Then, the same story was told to me again in Cameroon, Gabon and Congo. As the miles traveled within this fantastic continent, the man with the R1 gradually became a real myth. Kind of like the Loch Ness monster or the abominable snowman. Everyone seemed to have heard about it without ever having seen it with their own eyes. When I finally crossed paths with a mechanic in South Africa who certified that he had helped me with the famous bike, I finally believed in the incredible. He existed! He existed!
When I returned in 2004, I undertook some research on the net. At the time, social networks were only in their infancy, but I managed to find his trace. Yes, this time no more doubt: there really was! The man with the R1, was Dutch and was called Sjaak Lucassen. And not only had he actually crossed Africa by the west coast, the most difficult, but he had also undertaken a round-the-world trip that had been going on since March 2001. I then followed his journey, which ended in 2006, after 5 years of travel. Later, we became “friends” on facebook but without really knowing each other.
But only the mountains never meet and when a few days ago I find out that he is going to pass through Cappadocia where I am, I decide to wait for him. I’m finally going to see the man with the R1 and his bike with my own eyes!
We spend our first evening in a bar in Göreme. He is accompanied by Nathalie, also in R1. After a few beers, I ask them: why travel in R1? Why brave the sand and mud tracks on this bike made for circuit and speed? The answer comes in a huge burst of laughter: “to keep in shape”, and as proof both of them put their legs over their heads. No doubt, they are flexible. I spend the next two days listening to him talk to me about his adventures.
As a teenager, Sjaak spends his time riding motorcycle cross country on the property of his parents, farmers. But already, he is dreaming of Australian wide open spaces. He passed his driving test at the age of 25 and discovered a passion for circuit bikes. His first bike is therefore a brand new Honda Fireblade and it is quite naturally with this one that he made his first trip to Australia in November 1993. Why Fireblade? Because you have to go with the bike you love,” he says. It was during this trip that he first tested the capabilities of an off-road racing motorcycle. The experience is not as difficult as he imagined. Yet at that time, he knew nothing about the subtleties of sand driving and did not even know that it was appropriate to deflate the tires. In fact, what impressed him the most in this first attempt was the taste of the concentrated syrup he had to drink instead of the bottle of fruit juice he thought he had bought. He returned to Europe in March 1993 after travelling 38,000 km on the Australian continent. This first adventure led him to discover his third passion: travel. The road is an addiction and after having sold all his possessions, he left for a second trip in May 1995 with a list of countries to discover well defined and chosen each time for a very specific reason: Russia, because it is the hereditary enemy, Australia again to see friends, New Zealand for its wild nature and because it is on the other side of the world, Japan for its culture, Israel to see the reality of everyday life in this country, Bangladesh and Indonesia that he had already visited but in a backpack and finally Egypt for its archaeological sites. After two and a half years, he met a fellow countryman who was going down the east coast of Africa. He decided to join him and continued the journey to South Africa.

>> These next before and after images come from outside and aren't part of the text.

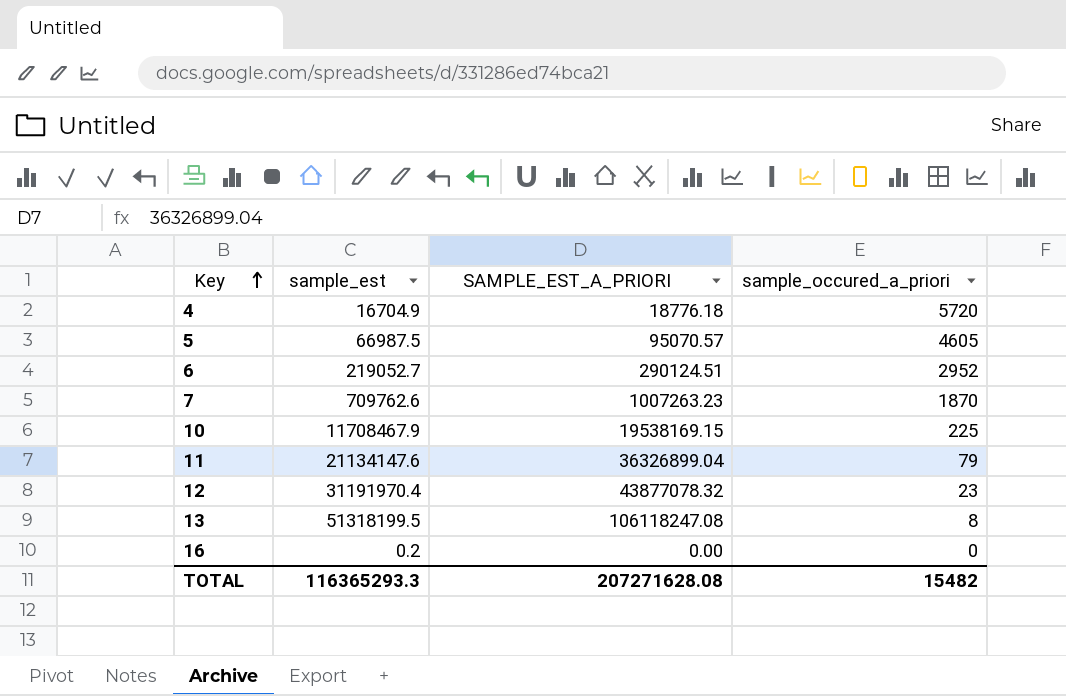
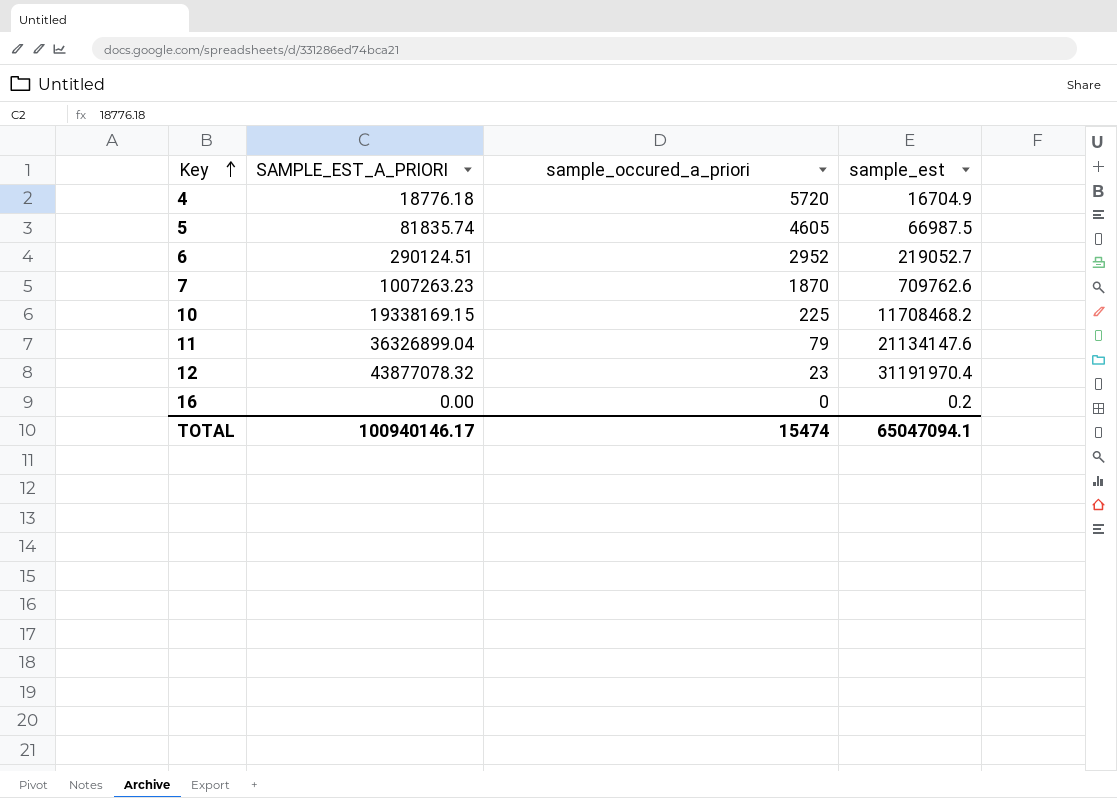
column sample_est | position: 2 -> 4
row 13: 51318199.5 | 106118247.08 | 8 -> none
5 | SAMPLE_EST_A_PRIORI: 95070.57 -> 81835.74
10 | SAMPLE_EST_A_PRIORI: 19538169.15 -> 19338169.15
10 | sample_est: 11708467.9 -> 11708468.2
TOTAL | SAMPLE_EST_A_PRIORI: 207271628.08 -> 100940146.17
TOTAL | sample_occured_a_priori: 15482 -> 15474
TOTAL | sample_est: 116365293.3 -> 65047094.1

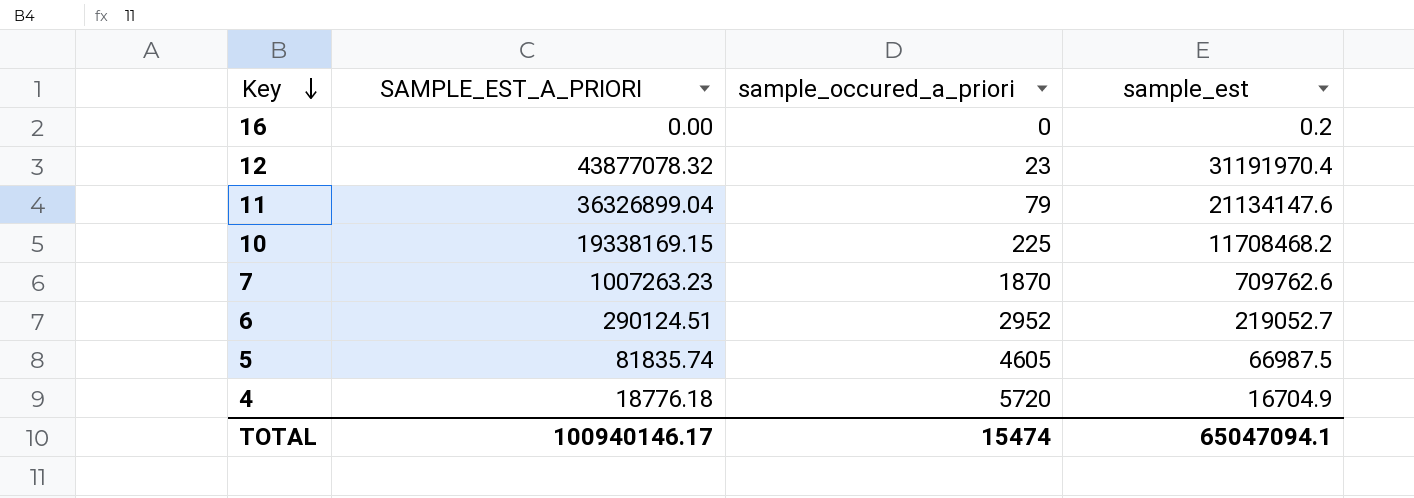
row order: Key ascending -> Key descending

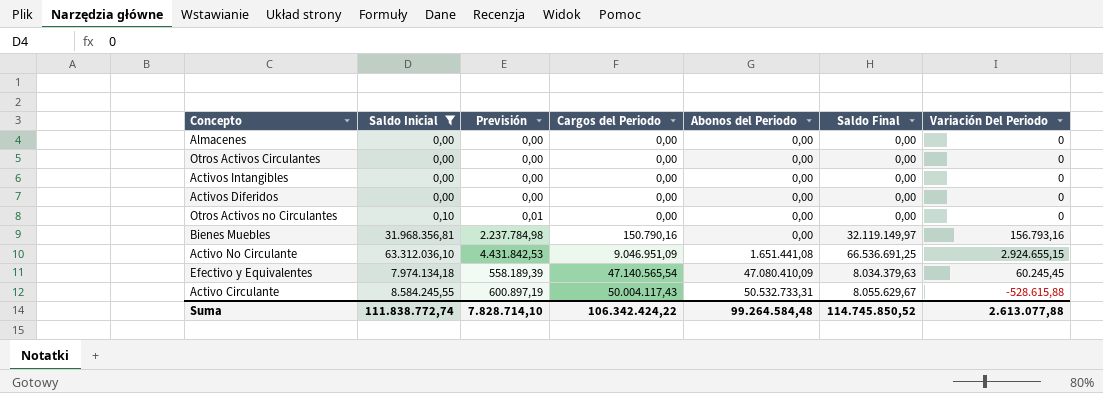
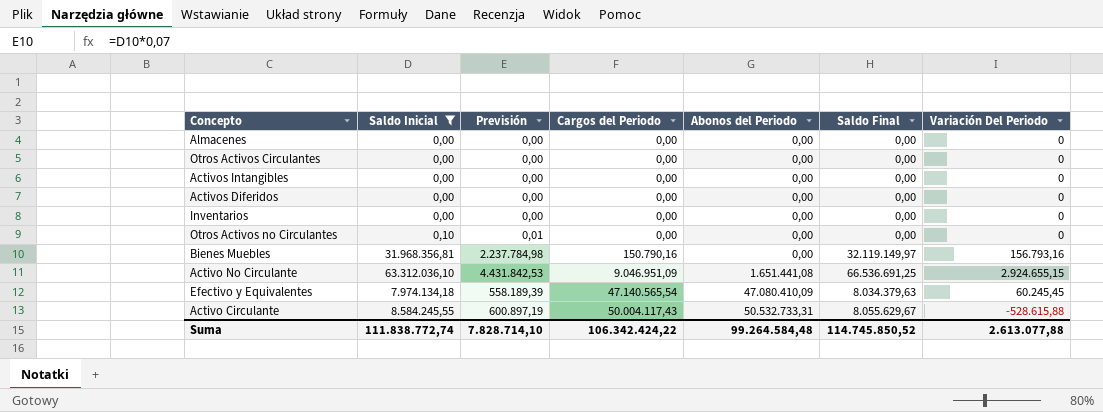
row Inventarios: none -> 0,00 | 0,00 | 0,00 | 0,00 | 0,00 | 0

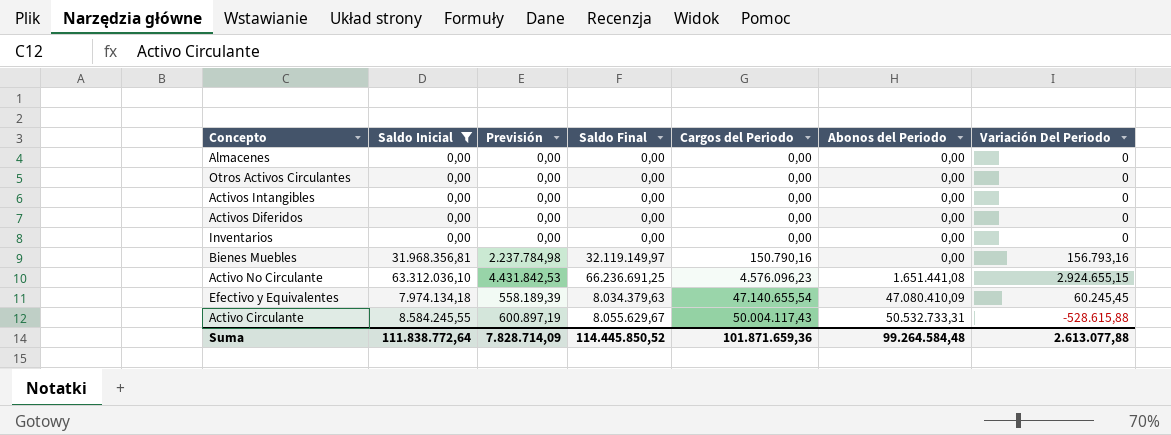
column Saldo Final | position: 6 -> 4
row Otros Activos no Circulantes: 0,10 | 0,01 | 0,00 | 0,00 | 0,00 | 0 -> none
Activo No Circulante | Saldo Final: 66.536.691,25 -> 66.236.691,25
Activo No Circulante | Cargos del Periodo: 9.046.951,09 -> 4.576.096,23
Efectivo y Equivalentes | Cargos del Periodo: 47.140.565,54 -> 47.140.655,54
Suma | Saldo Inicial: 111.838.772,74 -> 111.838.772,64
Suma | Previsión: 7.828.714,10 -> 7.828.714,09
Suma | Saldo Final: 114.745.850,52 -> 114.445.850,52
Suma | Cargos del Periodo: 106.342.424,22 -> 101.871.659,36

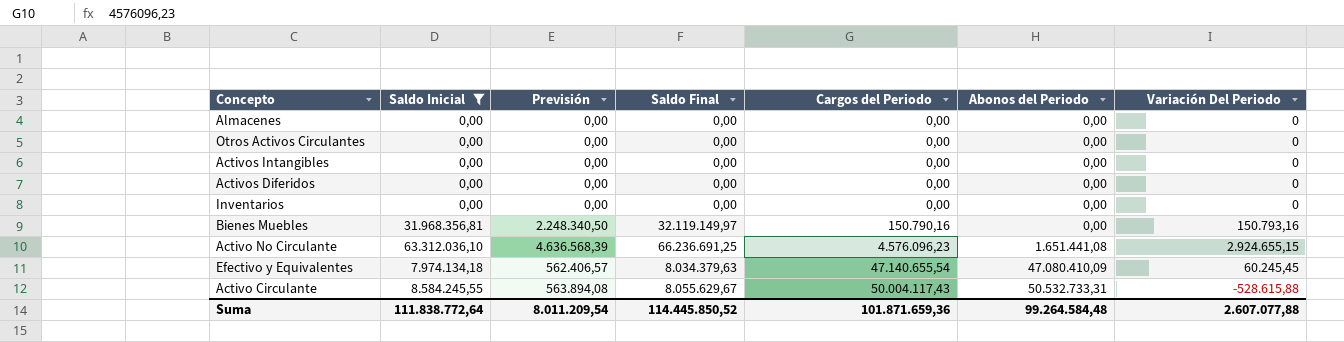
column Previsión | formula: [Saldo Inicial] * 0,07 -> [Saldo Final] * 0,07
Bienes Muebles | Variación Del Periodo: 156.793,16 -> 150.793,16
Suma | Previsión: 7.828.714,09 -> 8.011.209,54
Suma | Variación Del Periodo: 2.613.077,88 -> 2.607.077,88

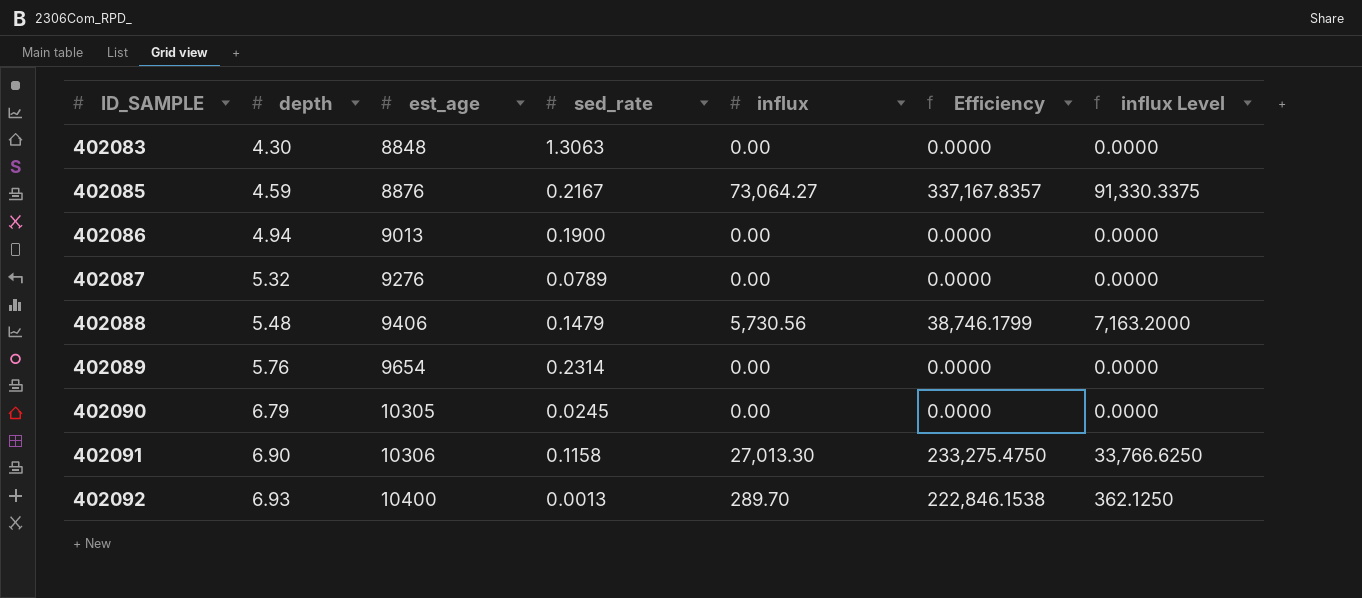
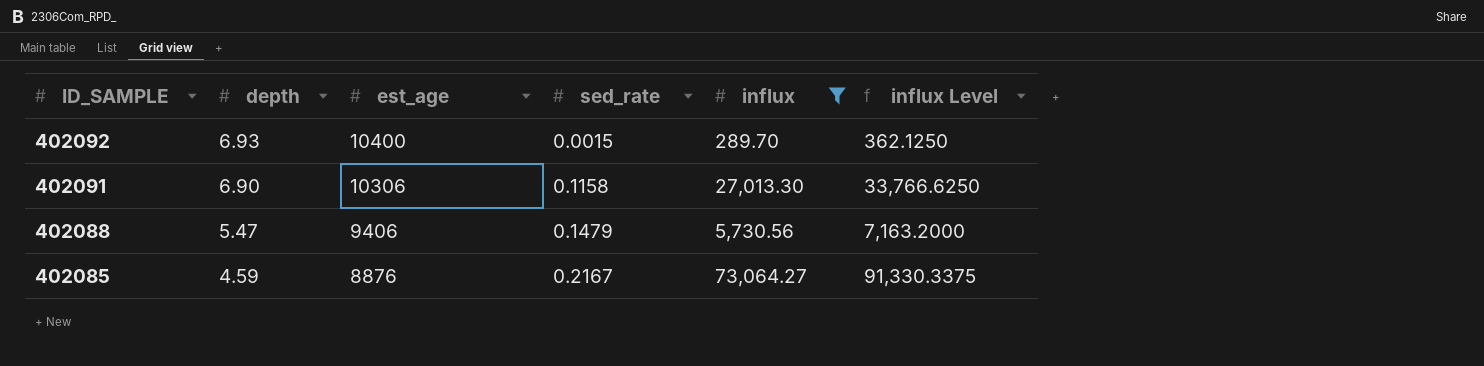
filter: none -> influx != 0.00
row order: ID_SAMPLE ascending -> ID_SAMPLE descending
column Efficiency | formula: [influx] / [sed_rate] -> none
402092 | sed_rate: 0.0013 -> 0.0015
402088 | depth: 5.48 -> 5.47

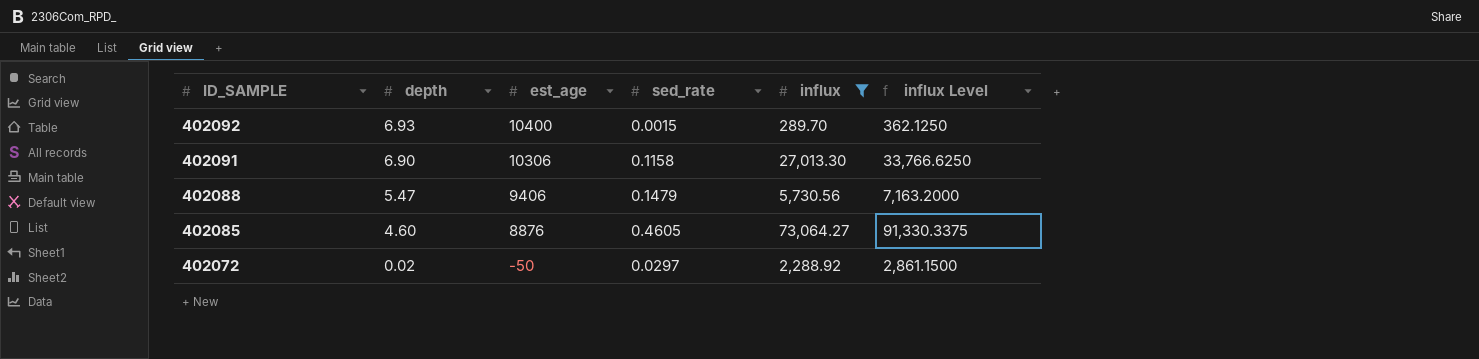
402085 | depth: 4.59 -> 4.60
402085 | sed_rate: 0.2167 -> 0.4605
row 402072: none -> 0.02 | -50 | 0.0297 | 2,288.92 | 2,861.1500

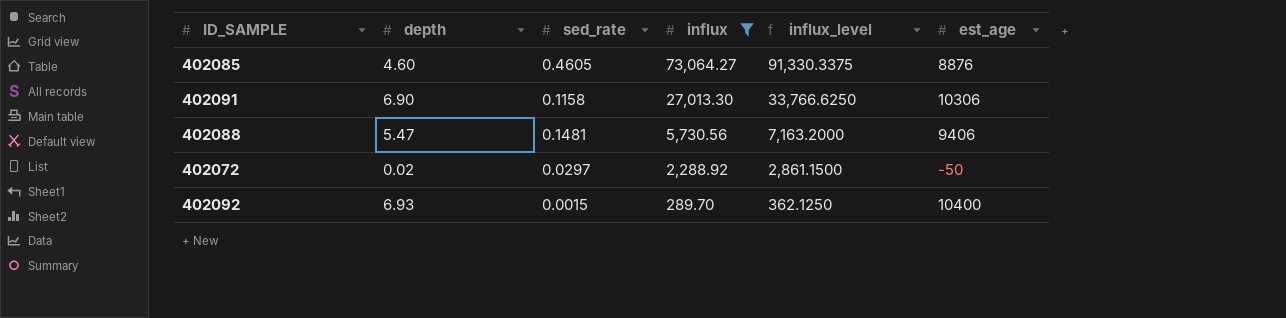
row order: ID_SAMPLE descending -> influx descending
column name: influx Level -> influx_level
column est_age | position: 3 -> 6
402088 | sed_rate: 0.1479 -> 0.1481

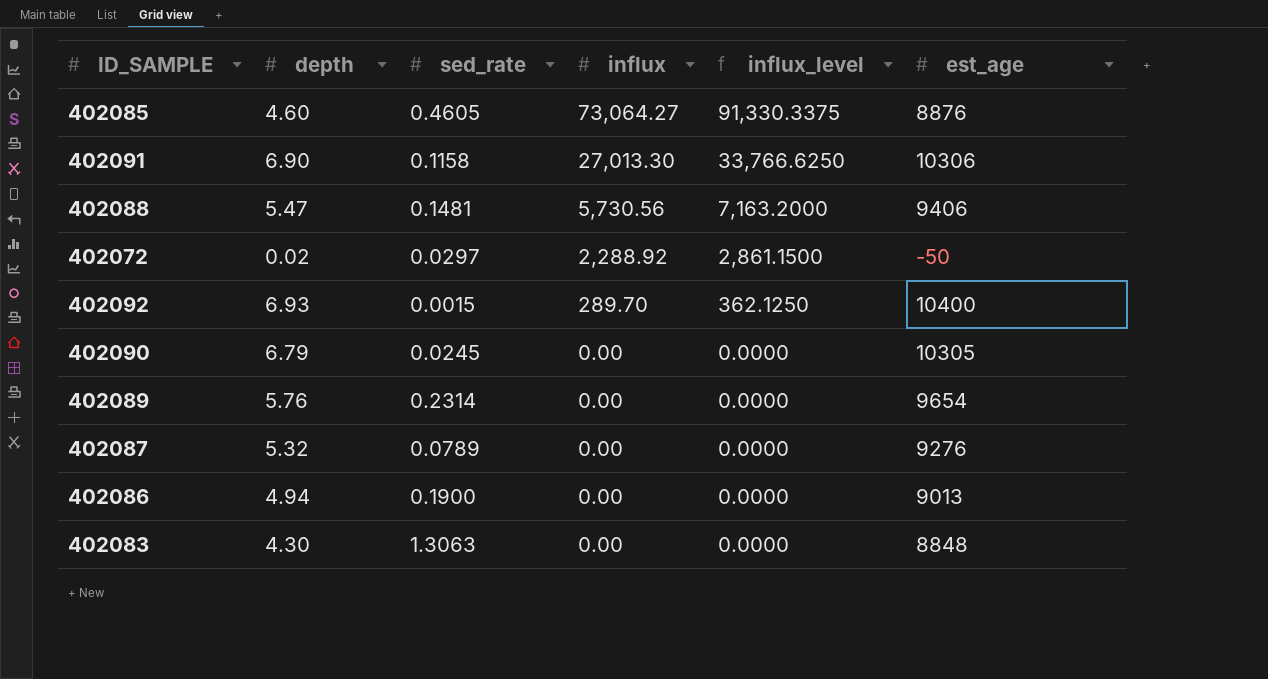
filter: influx != 0.00 -> none

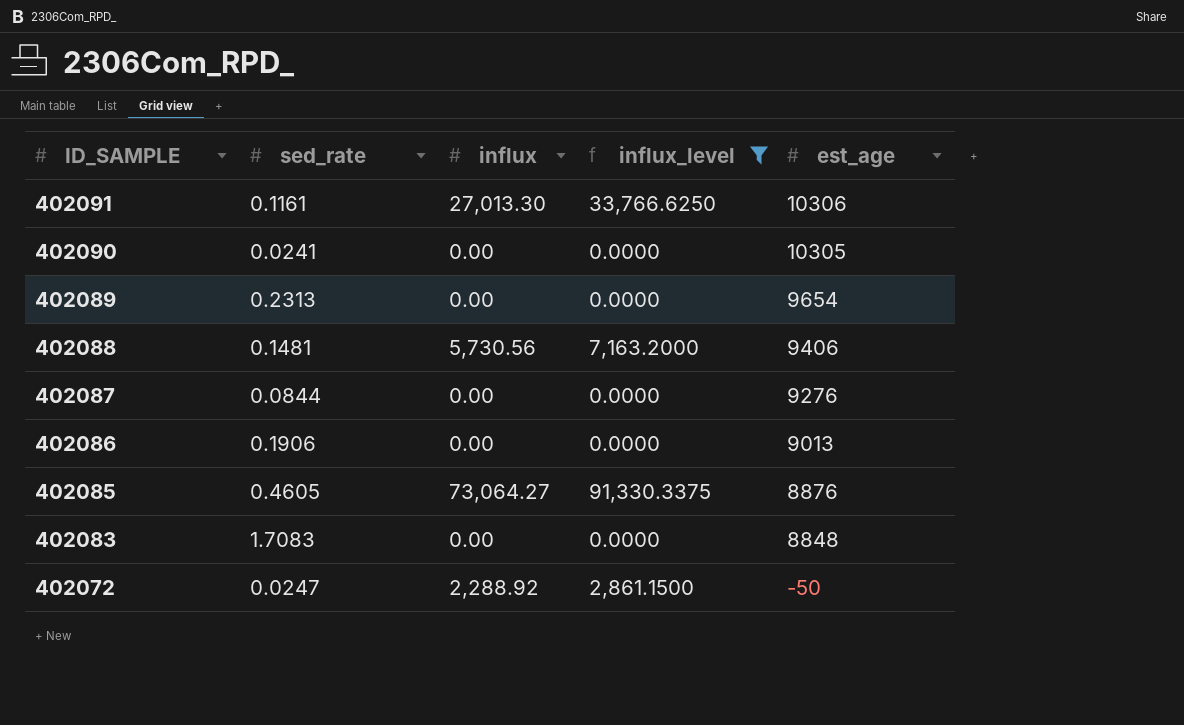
filter: none -> influx_level != 362.1250
row order: influx descending -> ID_SAMPLE descending
column depth | position: 2 -> none
402091 | sed_rate: 0.1158 -> 0.1161
402090 | sed_rate: 0.0245 -> 0.0241
402089 | sed_rate: 0.2314 -> 0.2313
402087 | sed_rate: 0.0789 -> 0.0844
402086 | sed_rate: 0.1900 -> 0.1906
402083 | sed_rate: 1.3063 -> 1.7083
402072 | sed_rate: 0.0297 -> 0.0247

Short of money, he returned in 1998 after 150,000 km. He only wants to go back. But for that to happen, he must become more professional in order to find a way to live from his travels. He started writing articles in magazines and started looking for sponsors. He knocked on Honda’s door, but the brand imposed so many constraints on him that he gave up. Sjaak is above all a free man who refuses compromise. Never mind, he tries the R1 that just came out and immediately falls in love with this bike. His next bike will be a R1
He makes an appointment with the brand representatives and in less than an hour of discussion, he manages to convince them to give him one. He baptizes her Florentina, because he loves flowers. Moreover, on the road he presents himself under the nickname of “Flores”. He adapted aluminum trunks of his design similar to those he had already made on the Fireblade, but with his first experience, gave them a slight forward inclination to bring the center of gravity back towards the middle of the bike. Flores and Florentina left Holland in March 2001, but it was in France in Paris that he symbolically marked the beginning of this new adventure by taking a picture of himself in front of the Arc de Triomphe. Five years later, he took a second picture in the same place to record his return.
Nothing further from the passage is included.